Researchers have long known that at 300-500 meters (984-1640 ft) above the earth’s surface, energy harvested from wind could double. At that height, the wind is not just faster. It is also more consistent since none of it dissipates from hitting barriers such as mountains like down below.
However, the technology to take advantage of this potential is only now becoming a possibility.
Many scientists are still skeptical; US company Makani built a high-altitude wind power (HAWP) device that generates 600 kW of energy, but even that isn’t enough to make the technology financially viable. Indeed, the goal that each HAWP device will generate the necessary 1-2 megawatts per day might just be impossible, according to the researchers. Google bought the company recently, so the idea at least has a lot of potential.

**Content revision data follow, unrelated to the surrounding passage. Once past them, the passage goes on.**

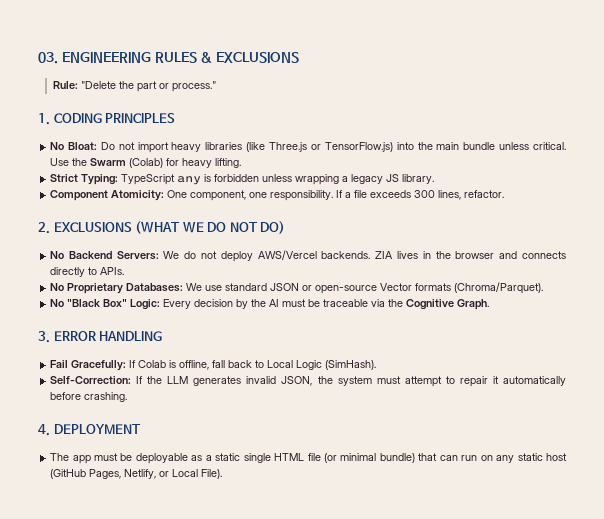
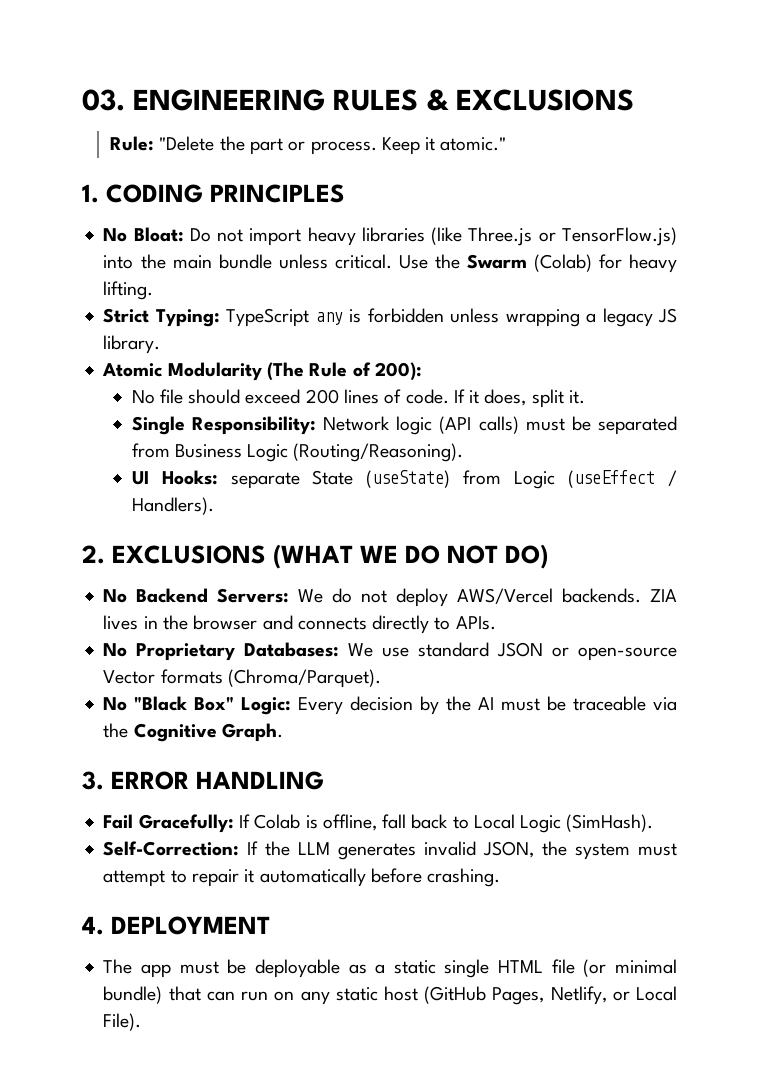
- Rule: "Delete the part or process."
+ Rule: "Delete the part or process. Keep it atomic."
- Component Atomicity: One component, one responsibility. If a file exceeds 300 lines, refactor.
+ Atomic Modularity (The Rule of 200):
+ No file should exceed 200 lines of code. If it does, split it.
+ Single Responsibility: Network logic (API calls) must be separated from Business Logic (Routing/Reasoning).
+ UI Hooks: separate State (useState) from Logic (useEffect / Handlers).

There are also some other benefits to the controversial wind power technology that have advocates excited. They bring up how the devices will need only a tenth of the materials needed to build a standard wind turbine, that the installation costs are low, and that they will be easy to transport anywhere in the world.
70 German companies are involved in the search for the perfect HAWP. One company that is working on HAWPs, Altaeros, has even discussed making a helium-balloon ring that has a wind turbine in the center, so researchers are really looking into all the options.
Germany is currently working on transitioning away from fossils fuels: they now get 8% of their electricity from wind power, with 700 offshore turbines 25,000 on land.